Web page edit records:
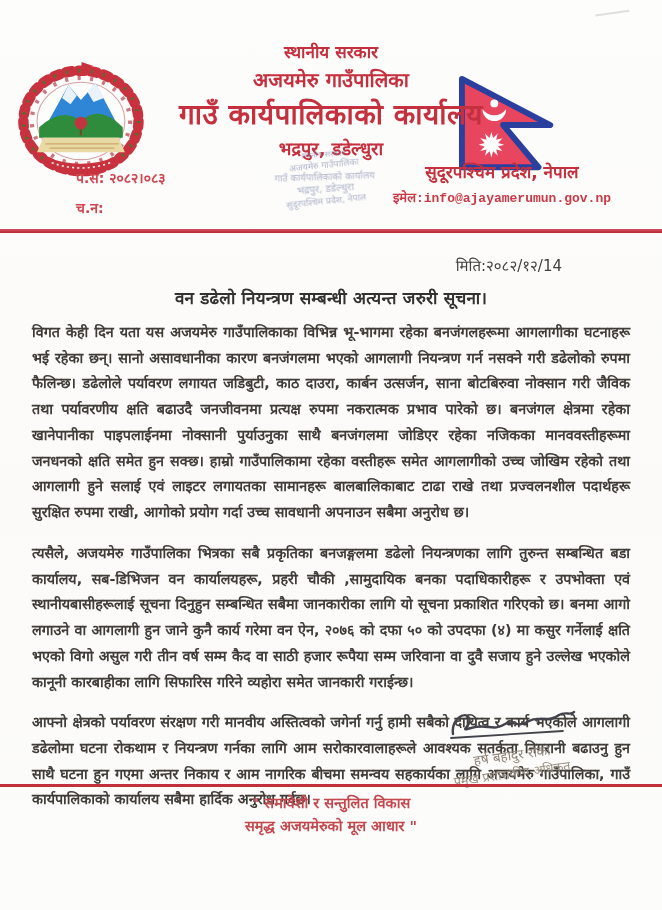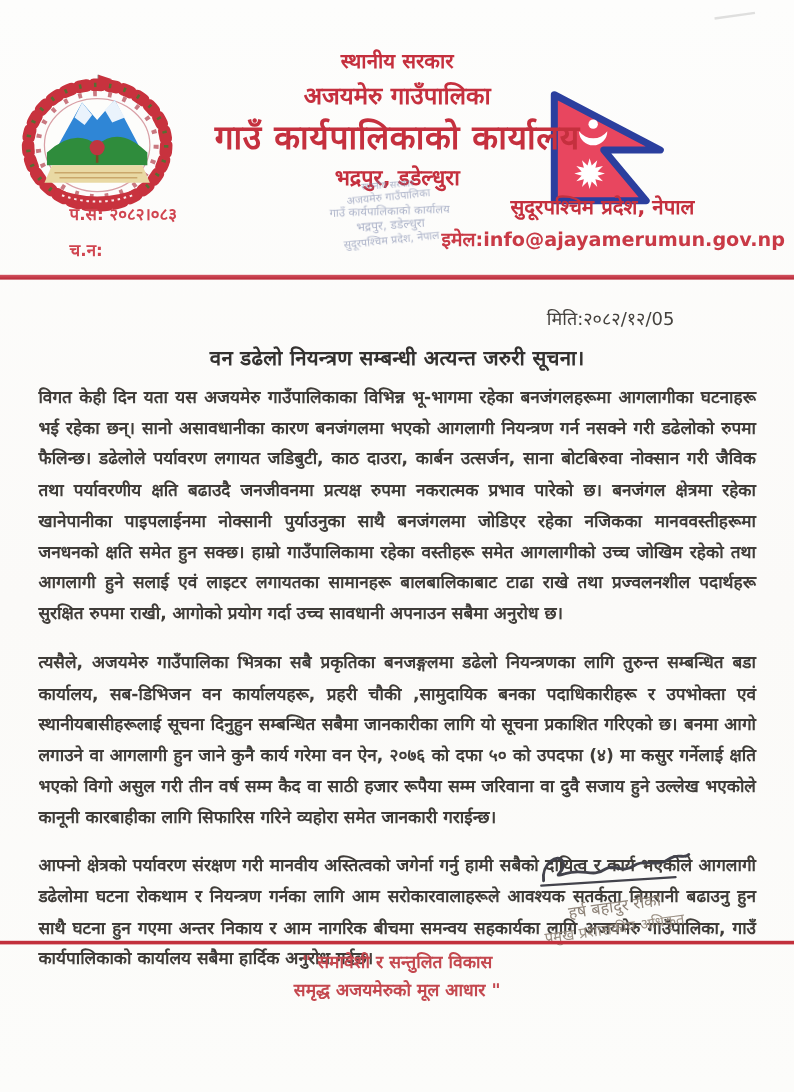--- a/index.html
+++ b/index.html
@@ -27,7 +27,7 @@
   .head-line3{font-size:28px;line-height:1.45;letter-spacing:.5px;}
   .head-line4{font-size:18px;line-height:1.55;}
   .ref-block{position:absolute;left:58px;top:168px;color:#d04550;font-size:14px;font-weight:600;}
-  .ref-block div{margin-bottom:11px;}
+  .ref-block div{margin-bottom:11px;margin-left:18px;}
   .contact-block{position:absolute;right:26px;top:160px;width:268px;text-align:center;color:#c5303e;}
   .contact-province{font-size:17px;font-weight:bold;margin-bottom:5px;}
   .contact-email{font-size:16px;font-weight:bold;margin-bottom:19px;color:#c93a46;}

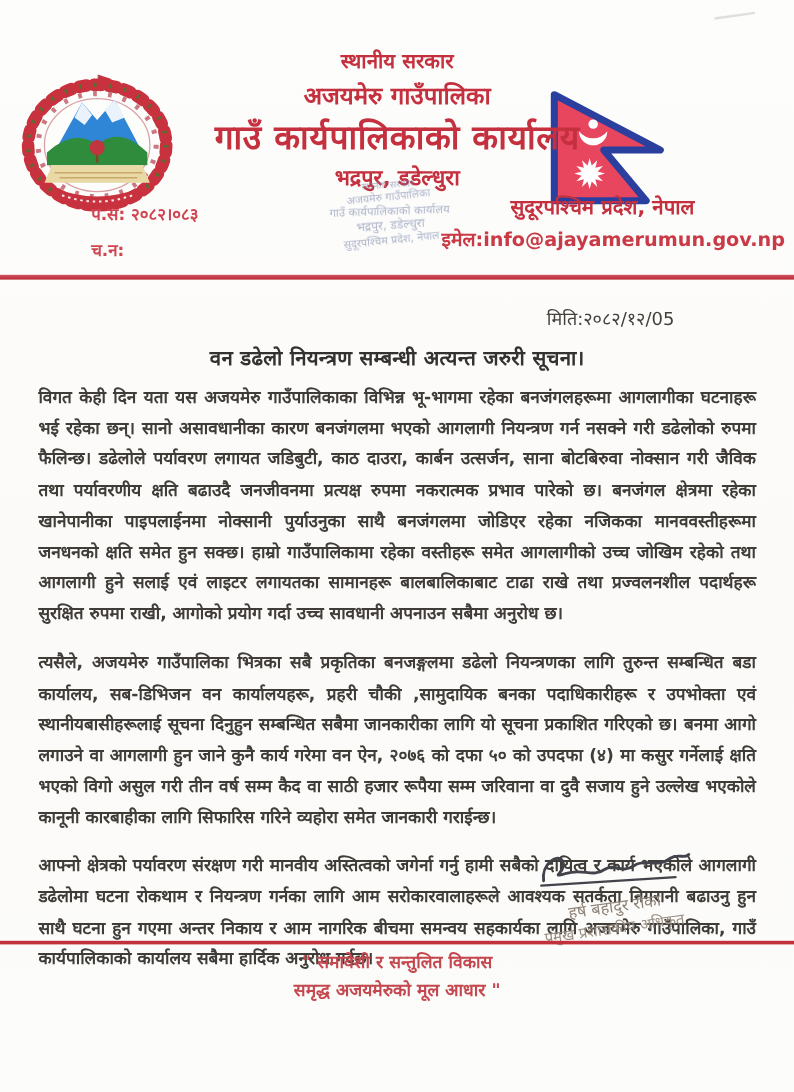--- a/index.html
+++ b/index.html
@@ -30,7 +30,7 @@
   .ref-block div{margin-bottom:11px;margin-left:18px;}
   .contact-block{position:absolute;right:26px;top:160px;width:268px;text-align:center;color:#c5303e;}
   .contact-province{font-size:17px;font-weight:bold;margin-bottom:5px;}
-  .contact-email{font-size:16px;font-weight:bold;margin-bottom:19px;color:#c93a46;}
+  .contact-email{font-size:13px;font-weight:bold;margin-bottom:19px;color:#c93a46;font-family:Liberation Mono, monospace;}
   .contact-web{font-size:13px;color:#d4555f;}
   .stamp{
     position:absolute;left:258px;top:150px;width:136px;height:92px;

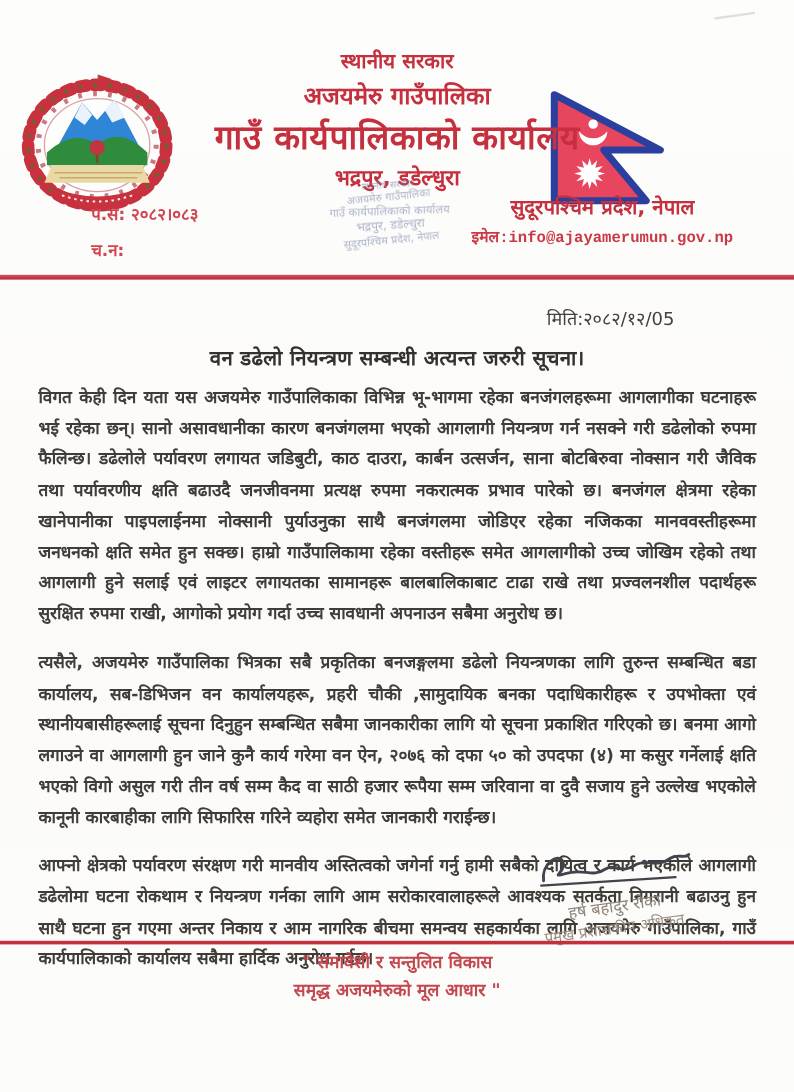--- a/index.html
+++ b/index.html
@@ -128,7 +128,7 @@
   <div class="smudge"></div>
   <div class="rule-top"></div>
 
-  <div class="date-line">मिति:२०८२/१२/05</div>
+  <div class="date-line">मिति:२०८२/१२/14</div>
   <div class="subject">वन डढेलो नियन्त्रण सम्बन्धी अत्यन्त जरुरी सूचना।</div>
 
   <div class="body-text">

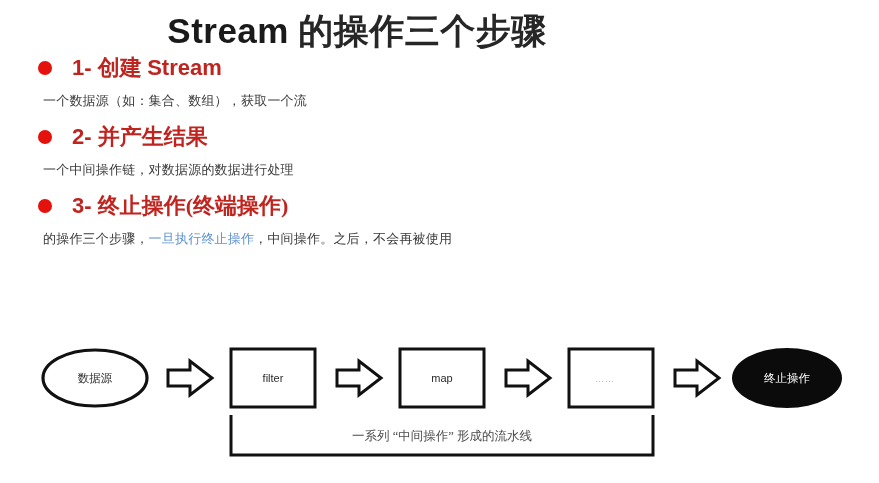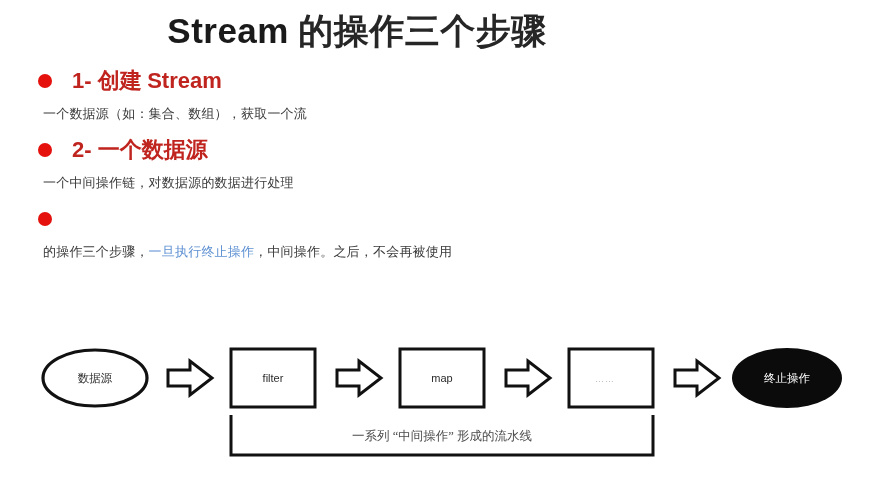--- a/index.html
+++ b/index.html
@@ -39,7 +39,7 @@
   
   .sections {
     position: absolute;
-    top: 66px;
+    top: 53px;
     left: 38px;
     width: 820px;
   }

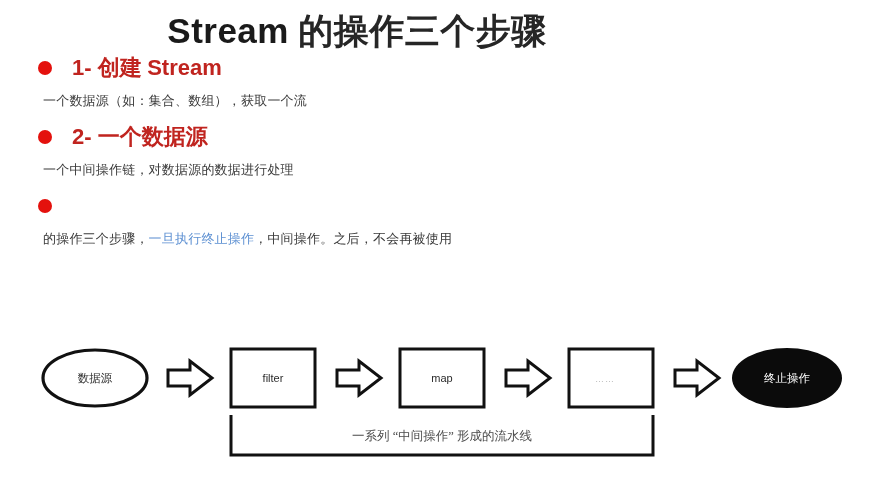--- a/index.html
+++ b/index.html
@@ -139,7 +139,7 @@
   <div class="section sec-2">
     <div class="sec-head">
       <span class="bullet-dot"></span>
-      <span class="sec-head-text"><span class="num">2- </span><span>一个数据源</span></span>
+      <span class="sec-head-text"><span class="num">2- </span><span>并产生结果</span></span>
     </div>
     <div class="sec-body">一个中间操作链，对数据源的数据进行处理</div>
   </div>

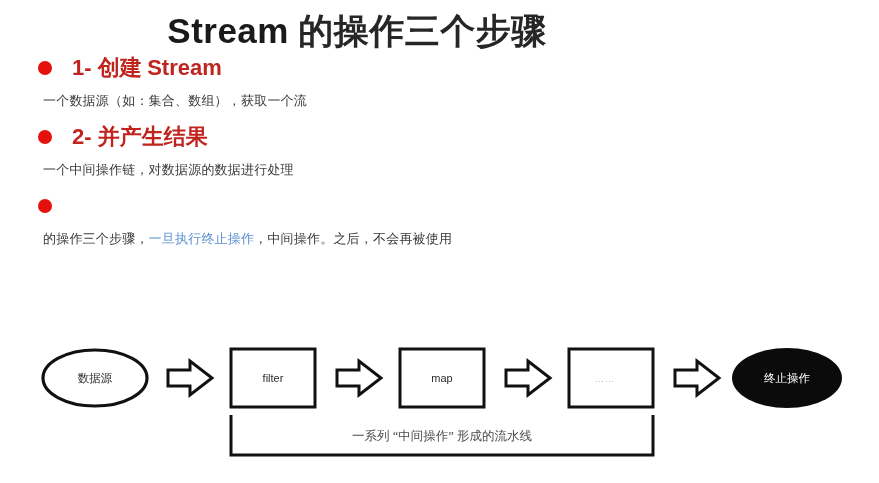--- a/index.html
+++ b/index.html
@@ -147,6 +147,7 @@
   <div class="section sec-3">
     <div class="sec-head">
       <span class="bullet-dot"></span>
+      <span class="sec-head-text"><span class="num">3- </span><span>终止操作(终端操作)</span></span>
     </div>
     <div class="sec-body"><span>的操作三个步骤，</span><span class="hl-blue">一旦执行终止操作</span><span>，中间操作。之后，不会再被使用</span></div>
   </div>

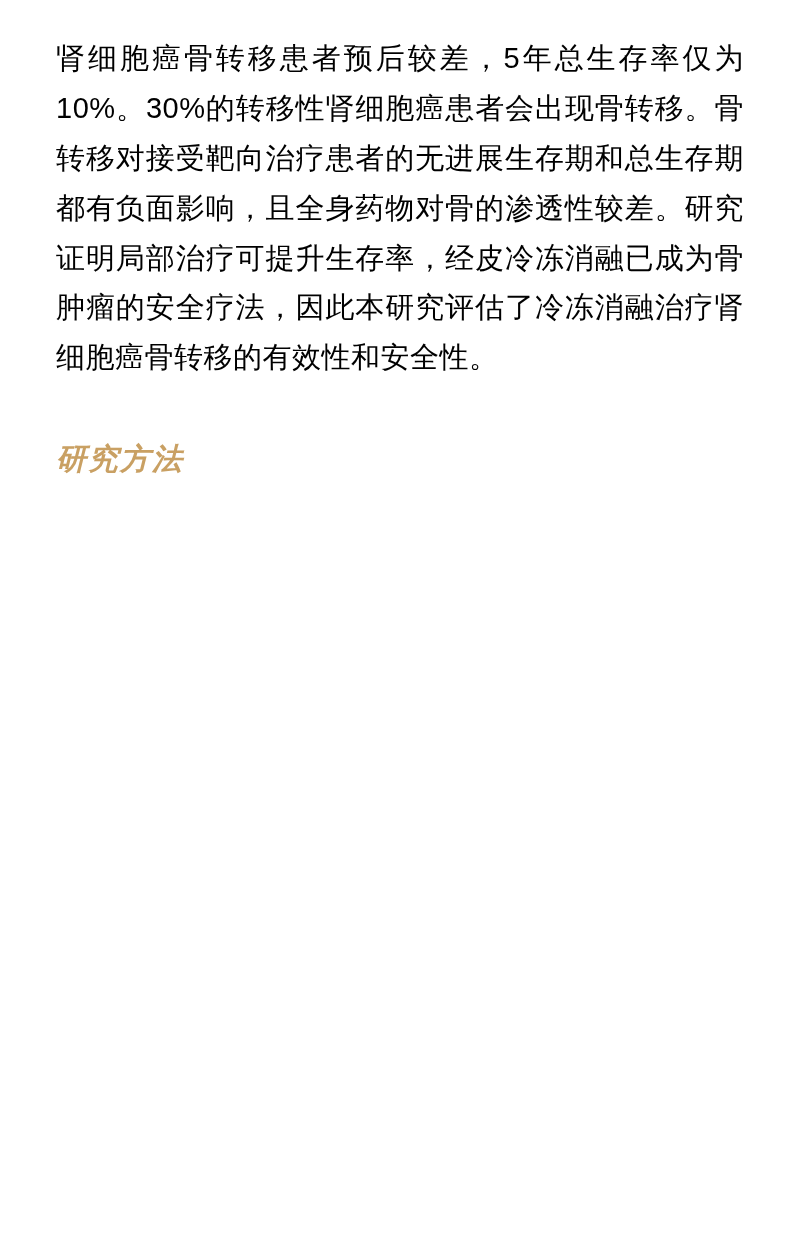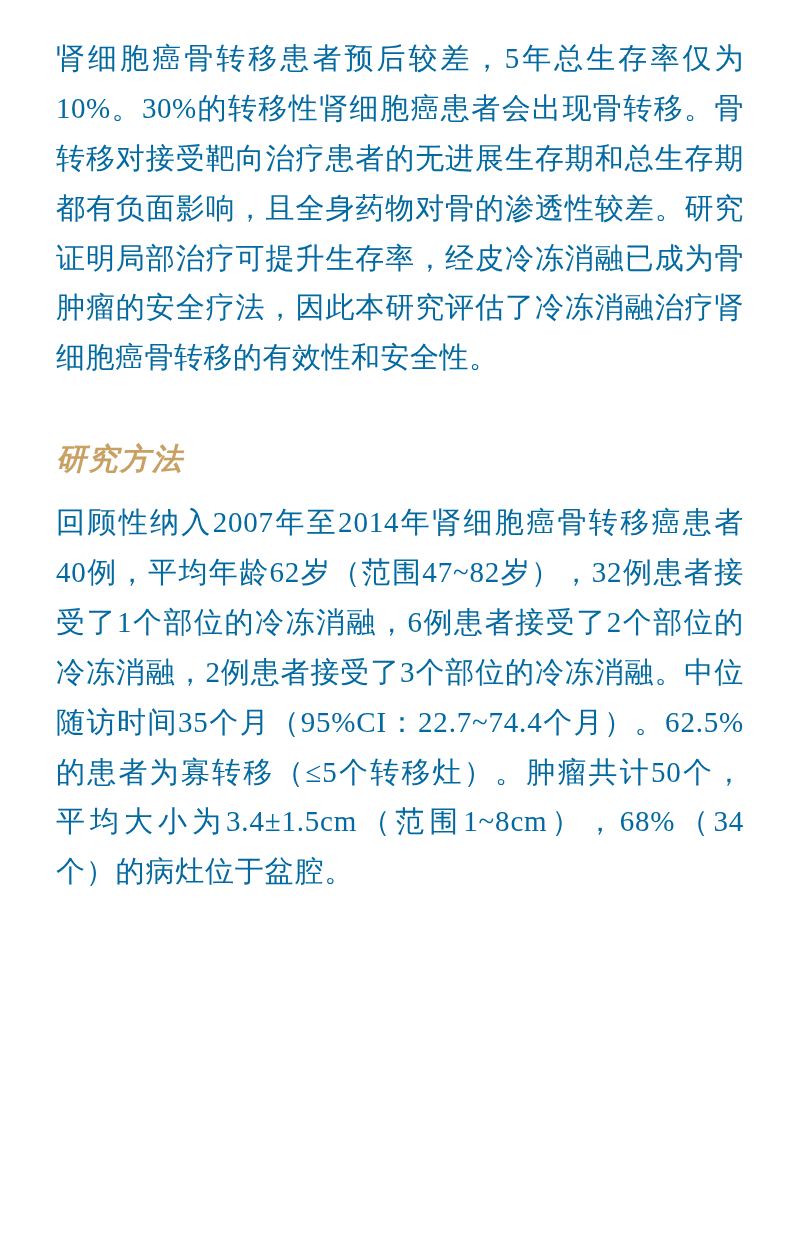--- a/index.html
+++ b/index.html
@@ -27,9 +27,8 @@
     letter-spacing: 0.5px;
     text-align: justify;
     text-justify: inter-character;
-    color: #0369a1;
+    color: #000000;
     margin: 0;
-    font-family: Liberation Serif, serif;
   }
   .section-title {
     font-size: 30px;

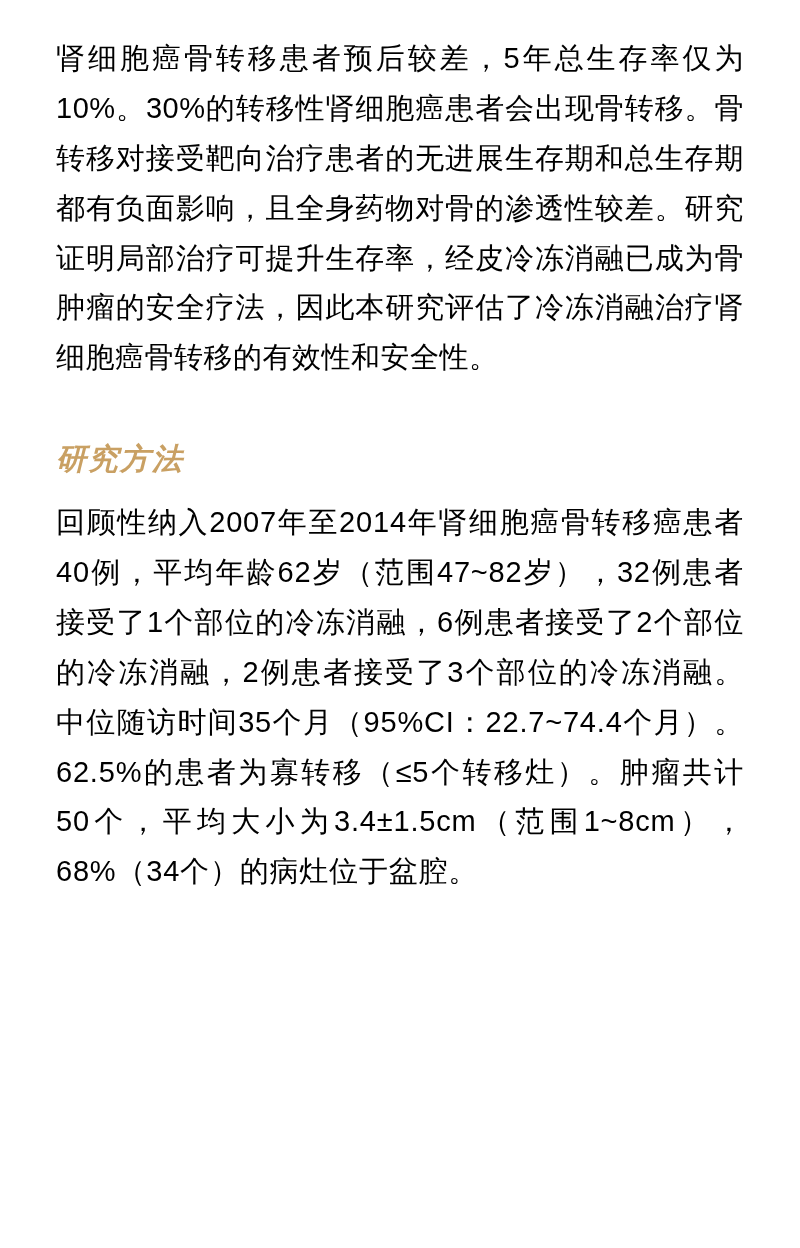--- a/index.html
+++ b/index.html
@@ -52,7 +52,6 @@
 
   <h2 class="section-title">研究方法</h2>
 
-  <p class="para methods">回顾性纳入2007年至2014年肾细胞癌骨转移癌患者40例，平均年龄62岁（范围47~82岁），32例患者接受了1个部位的冷冻消融，6例患者接受了2个部位的冷冻消融，2例患者接受了3个部位的冷冻消融。中位随访时间35个月（95%CI：22.7~74.4个月）。62.5%的患者为寡转移（≤5个转移灶）。肿瘤共计50个，平均大小为3.4±1.5cm（范围1~8cm），68%（34个）的病灶位于盆腔。</p>
 
 </div>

Work item:
Skipping the pictures, output the entries exactly as they appear above.

Response to this task:
--- a/index.html
+++ b/index.html
@@ -27,7 +27,7 @@
   .head-line3{font-size:28px;line-height:1.45;letter-spacing:.5px;}
   .head-line4{font-size:18px;line-height:1.55;}
   .ref-block{position:absolute;left:58px;top:168px;color:#d04550;font-size:14px;font-weight:600;}
-  .ref-block div{margin-bottom:11px;}
+  .ref-block div{margin-bottom:11px;margin-left:18px;}
   .contact-block{position:absolute;right:26px;top:160px;width:268px;text-align:center;color:#c5303e;}
   .contact-province{font-size:17px;font-weight:bold;margin-bottom:5px;}
   .contact-email{font-size:16px;font-weight:bold;margin-bottom:19px;color:#c93a46;}

--- a/index.html
+++ b/index.html
@@ -30,7 +30,7 @@
   .ref-block div{margin-bottom:11px;margin-left:18px;}
   .contact-block{position:absolute;right:26px;top:160px;width:268px;text-align:center;color:#c5303e;}
   .contact-province{font-size:17px;font-weight:bold;margin-bottom:5px;}
-  .contact-email{font-size:16px;font-weight:bold;margin-bottom:19px;color:#c93a46;}
+  .contact-email{font-size:13px;font-weight:bold;margin-bottom:19px;color:#c93a46;font-family:Liberation Mono, monospace;}
   .contact-web{font-size:13px;color:#d4555f;}
   .stamp{
     position:absolute;left:258px;top:150px;width:136px;height:92px;

--- a/index.html
+++ b/index.html
@@ -128,7 +128,7 @@
   <div class="smudge"></div>
   <div class="rule-top"></div>
 
-  <div class="date-line">मिति:२०८२/१२/05</div>
+  <div class="date-line">मिति:२०८२/१२/14</div>
   <div class="subject">वन डढेलो नियन्त्रण सम्बन्धी अत्यन्त जरुरी सूचना।</div>
 
   <div class="body-text">

--- a/index.html
+++ b/index.html
@@ -39,7 +39,7 @@
   
   .sections {
     position: absolute;
-    top: 66px;
+    top: 53px;
     left: 38px;
     width: 820px;
   }

--- a/index.html
+++ b/index.html
@@ -139,7 +139,7 @@
   <div class="section sec-2">
     <div class="sec-head">
       <span class="bullet-dot"></span>
-      <span class="sec-head-text"><span class="num">2- </span><span>一个数据源</span></span>
+      <span class="sec-head-text"><span class="num">2- </span><span>并产生结果</span></span>
     </div>
     <div class="sec-body">一个中间操作链，对数据源的数据进行处理</div>
   </div>

--- a/index.html
+++ b/index.html
@@ -147,6 +147,7 @@
   <div class="section sec-3">
     <div class="sec-head">
       <span class="bullet-dot"></span>
+      <span class="sec-head-text"><span class="num">3- </span><span>终止操作(终端操作)</span></span>
     </div>
     <div class="sec-body"><span>的操作三个步骤，</span><span class="hl-blue">一旦执行终止操作</span><span>，中间操作。之后，不会再被使用</span></div>
   </div>

--- a/index.html
+++ b/index.html
@@ -27,9 +27,8 @@
     letter-spacing: 0.5px;
     text-align: justify;
     text-justify: inter-character;
-    color: #0369a1;
+    color: #000000;
     margin: 0;
-    font-family: Liberation Serif, serif;
   }
   .section-title {
     font-size: 30px;

--- a/index.html
+++ b/index.html
@@ -52,7 +52,6 @@
 
   <h2 class="section-title">研究方法</h2>
 
-  <p class="para methods">回顾性纳入2007年至2014年肾细胞癌骨转移癌患者40例，平均年龄62岁（范围47~82岁），32例患者接受了1个部位的冷冻消融，6例患者接受了2个部位的冷冻消融，2例患者接受了3个部位的冷冻消融。中位随访时间35个月（95%CI：22.7~74.4个月）。62.5%的患者为寡转移（≤5个转移灶）。肿瘤共计50个，平均大小为3.4±1.5cm（范围1~8cm），68%（34个）的病灶位于盆腔。</p>
 
 </div>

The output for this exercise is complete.